Resultant of two like parallel forces
Let two like parallel forces $P$ and $Q$ acting at points $A$ and $B$ respectively on a rigid body be represented by the lines $AL_1$ and $BL_2$. Join $AB$.
Apply two equal and opposite forces, each being equal to $S$ along $BA$ and $AB$ represented by $AM_1$ and $BM_2$ respectively. These two forces balance each other and have no impact upon the equilibrium of the body [Forces in Equilibrium]. Complete the parallelograms $AL_1N_1M_1$ and $BL_2N_2M_2$. Let the diagonals $N_1A$ and $N_2B$ be produced to meet at $O$. Through $O$, draw $OC$ parallel to $AL_1$ or $BL_2$ to meet $AB$ in $C$.
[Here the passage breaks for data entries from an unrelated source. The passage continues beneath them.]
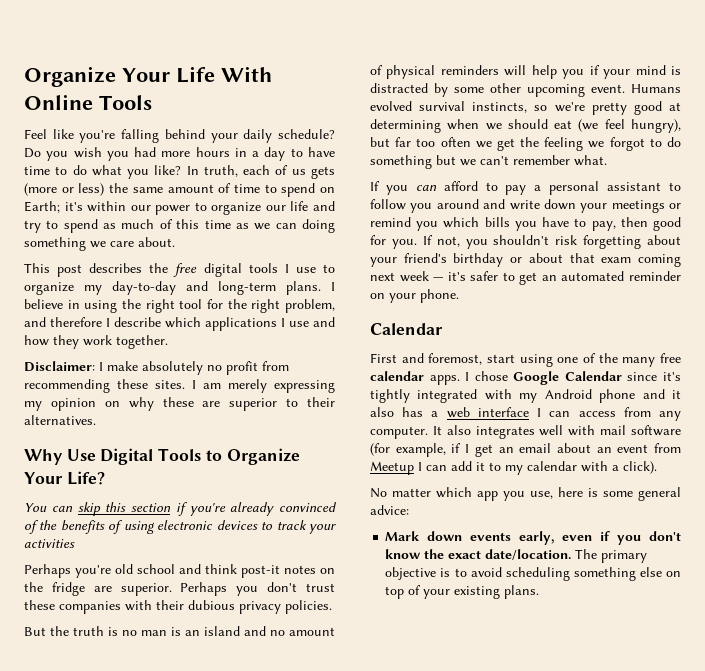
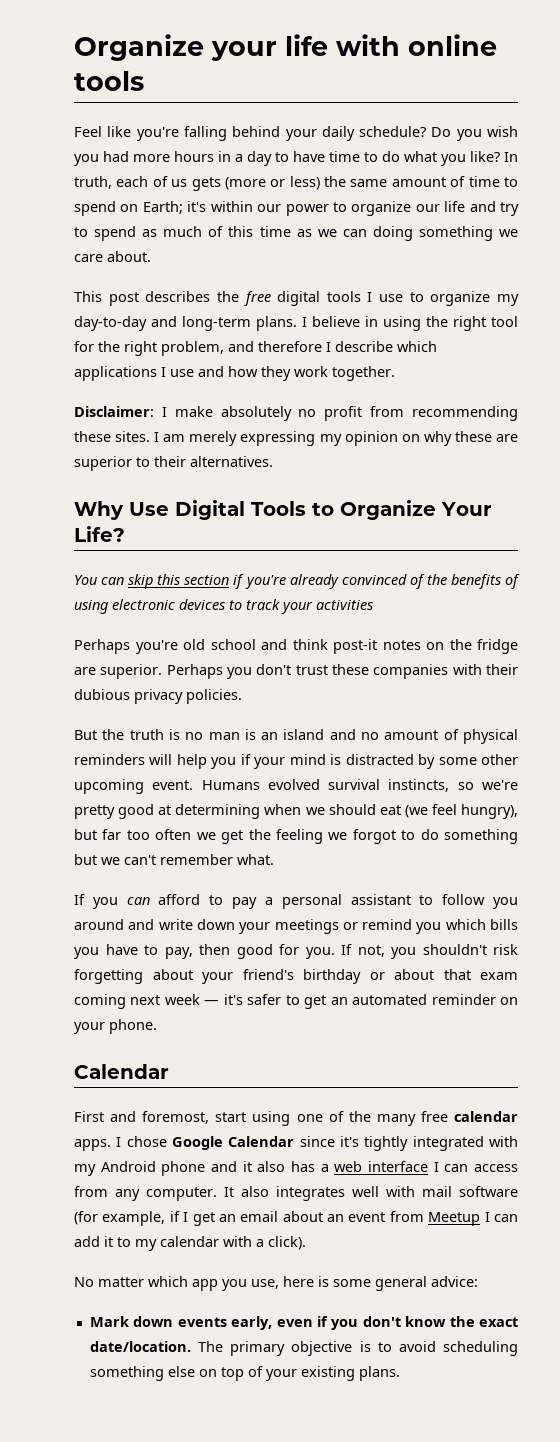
- Organize Your Life With Online Tools
+ Organize your life with online tools

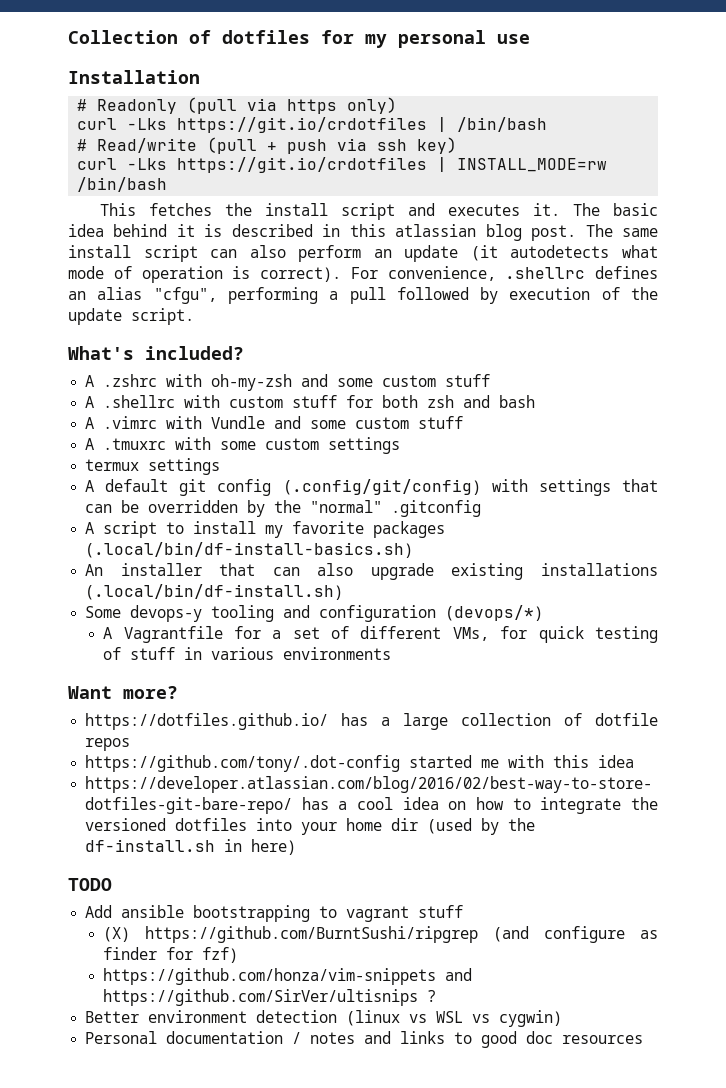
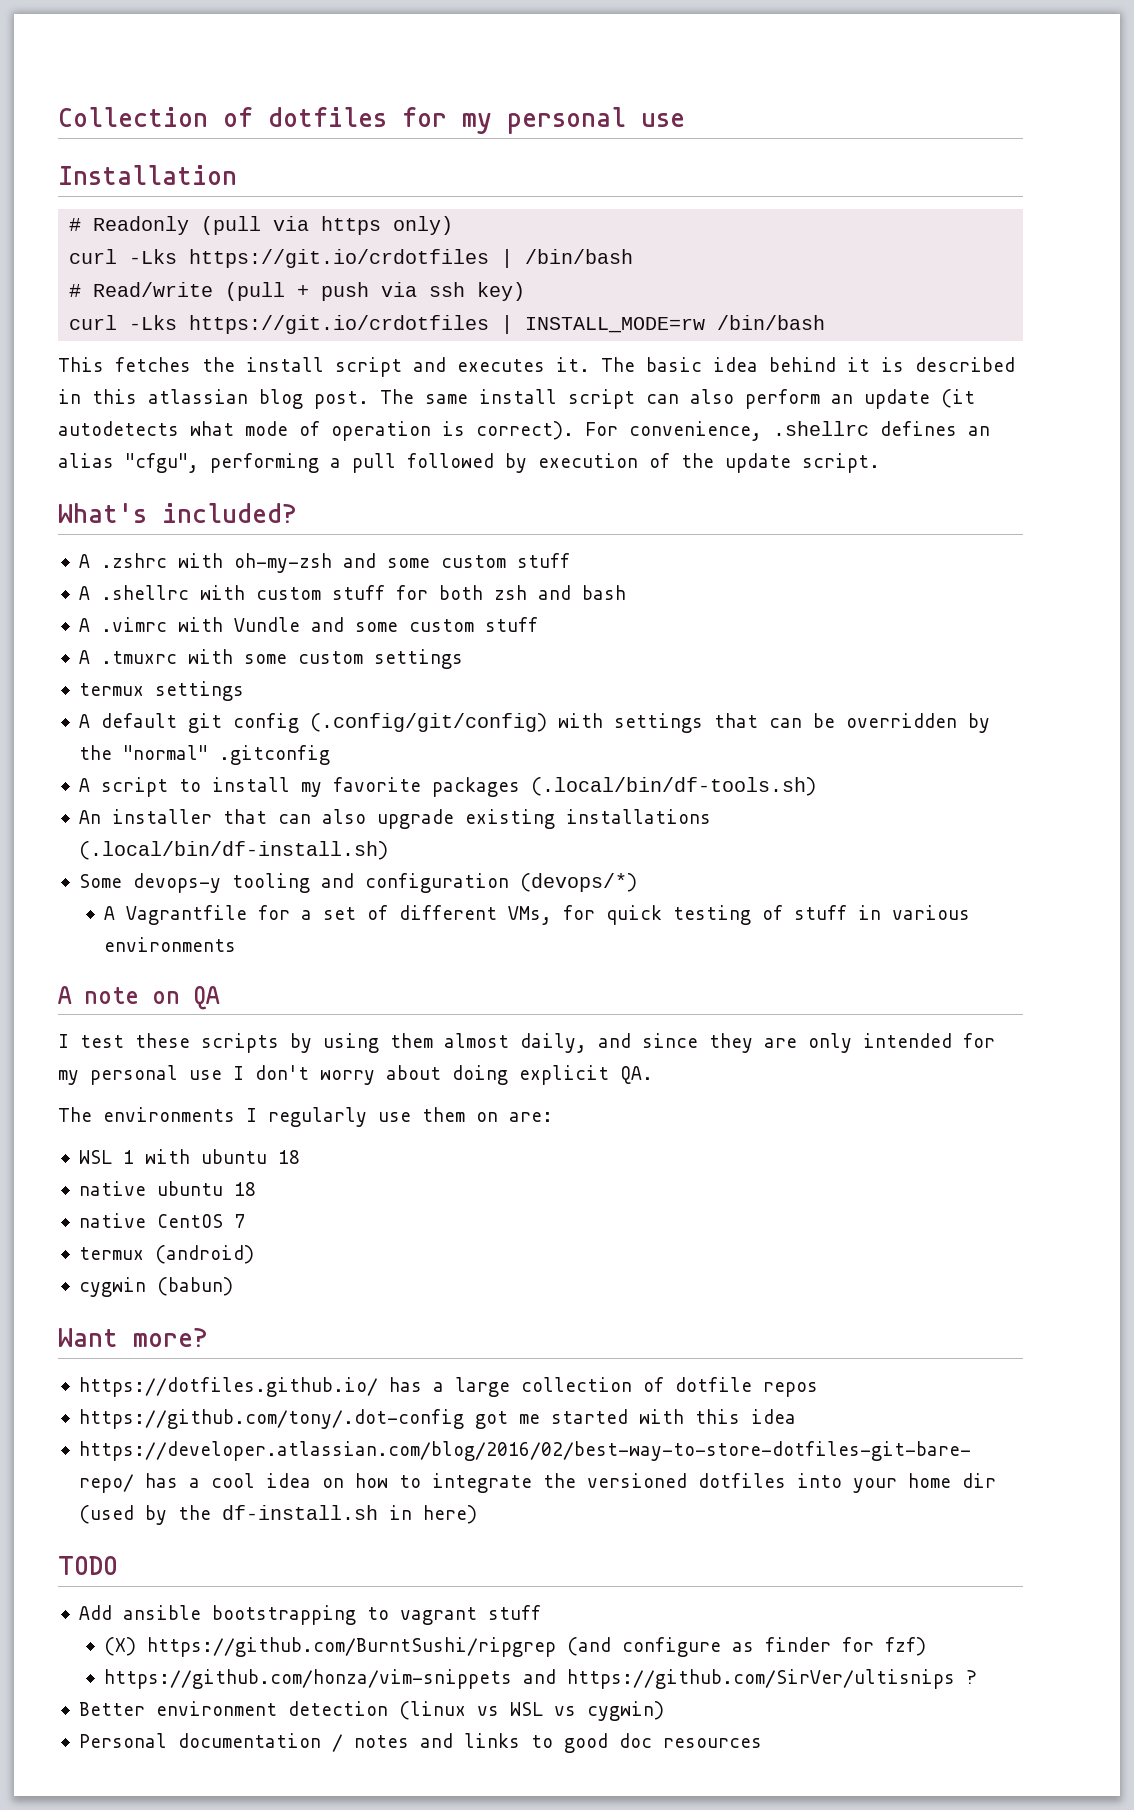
- A script to install my favorite packages (.local/bin/df-install-basics.sh)
+ A script to install my favorite packages (.local/bin/df-tools.sh)
+ A note on QA
+ I test these scripts by using them almost daily, and since they are only intended for my personal use I don't worry about doing explicit QA.
+ The environments I regularly use them on are:
+ WSL 1 with ubuntu 18
+ native ubuntu 18
+ native CentOS 7
+ termux (android)
+ cygwin (babun)
- https://github.com/tony/.dot-config started me with this idea
+ https://github.com/tony/.dot-config got me started with this idea

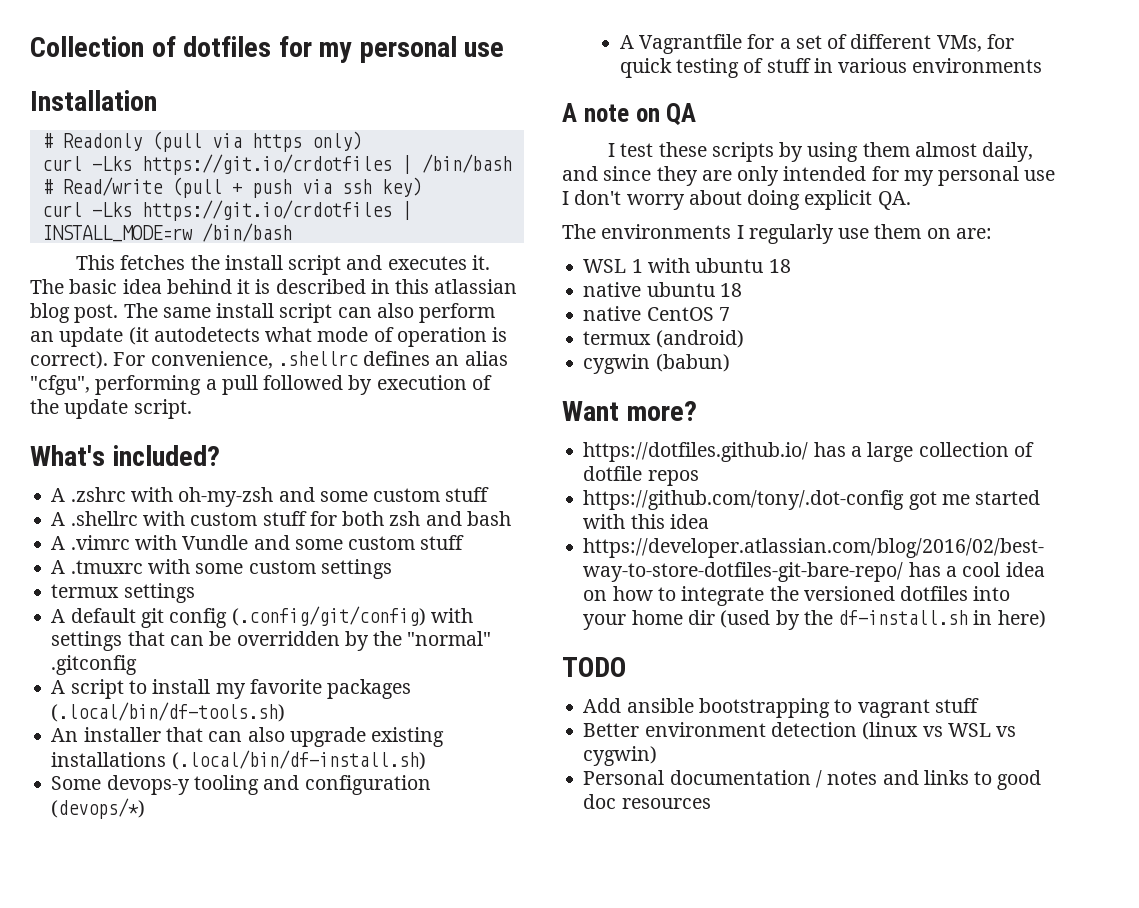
- (X) https://github.com/BurntSushi/ripgrep (and configure as finder for fzf)
- https://github.com/honza/vim-snippets and https://github.com/SirVer/ultisnips ?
Now, the forces $P$ and $S$ at $A$ have a resultant $R_1$ represented by $AN_1$ and let its point of application be transferred to $O$. Similarly, the forces $Q$ and $S$ at $B$ have the resultant $R_2$ represented by $BN_2$ and let its point of application be transferred to $O$.
The force $R_1$ at $O$ can be resolved into two components; $S$ parallel to $AM_1$ and $P$ in the direction $OC$. Similarly, the force $R_2$ at $O$ may be resolved into two components; $S$ parallel to $BM_2$ and $Q$ in the direction $OC$. [Resolution of Forces]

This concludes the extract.